Gedung Bapenda DKI Terbakar, 1.000 ASN Dialihkan ke WFH secara Bergantian

Nasional | sindonews | Sabtu, 8 Agustus 2026 - 20:02
share

Gedung Badan Pendapatan Daerah (Bapenda) Jakarta mengalami kebakaran pada Jumat (7/8/2026) malam.
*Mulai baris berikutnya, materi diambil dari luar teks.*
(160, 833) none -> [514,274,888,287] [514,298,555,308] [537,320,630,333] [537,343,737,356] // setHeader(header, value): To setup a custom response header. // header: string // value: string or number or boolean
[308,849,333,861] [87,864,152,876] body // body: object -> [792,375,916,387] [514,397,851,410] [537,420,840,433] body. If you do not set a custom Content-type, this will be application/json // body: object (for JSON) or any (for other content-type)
Gedung beralamat di Jalan Abdul Muis Nomor 66, Petojo Selatan, Gambir, Jakarta Pusat itu diisi oleh 1.000 aparatur sipil negara (ASN).
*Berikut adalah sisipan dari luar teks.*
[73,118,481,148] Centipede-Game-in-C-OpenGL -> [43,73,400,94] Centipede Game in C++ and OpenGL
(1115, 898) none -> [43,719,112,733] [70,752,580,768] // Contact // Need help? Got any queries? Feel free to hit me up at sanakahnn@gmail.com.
Gubernur DKI Jakarta Pramono Anung mengungkapkan bahwa gedung tersebut diisi oleh beberapa perangkat daerah mulai dari Bapenda hingga Bank Jakarta. “Gedung tersebut dihuni oleh beberapa perangkat daerah, yaitu Bapenda, BPSDM, Dinas Perhubungan, BPAD, dan Bank Jakarta, dengan total kurang lebih 1.000 ASN,” kata Pramono dalam keterangannya, Sabtu (8/8/2026).

Untuk menjamin pelayanan publik tetap berjalan, Pramono menginstruksikan agar ASN yang berkantor di gedung tersebut menerapkan mekanisme work from home (WFH) secara bergantian.
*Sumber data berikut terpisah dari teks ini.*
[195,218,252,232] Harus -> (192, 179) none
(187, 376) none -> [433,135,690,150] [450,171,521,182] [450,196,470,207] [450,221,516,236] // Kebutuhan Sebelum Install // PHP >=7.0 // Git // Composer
Baca juga: Gedung Bapenda DKI Kebakaran, Bagaimana Data Perpajakan?

“Untuk menjamin kelangsungan pelayanan publik, menginstruksikan seluruh ASN yang berkantor di gedung ini agar tetap bekerja melalui mekanisme Work From Home (WFH) secara bergantian, atau berkantor di Suku Dinas Wilayah Kota, serta memanfaatkan aset Pemprov DKI Jakarta lainnya,” ujarnya.

Dia menegaskan, pelayanan publik harus tetap menjadi prioritas utama dan melayani masyarakat. Dia juga memastikan bahwa data perpajakan tetap aman. Dia mengungkapkan, kebakaran terjadi sekitar pukul 21.30 WIB.

Api melanda lantai 11 hingga lantai 16. Si Jago Merah berhasil dipadamkan sepenuhnya sekitar pukul 02.00 WIB.

"Alhamdulillah, berkat penanganan yang cepat dan sigap dari Damkar Dinas Gulkarmat DKI Jakarta dengan 37 unit pemadam kebakaran dan 185 personel, sejauh ini dinyatakan tidak ada korban jiwa," kata Pramono dalam keterangannya, Sabtu (8/8/2026).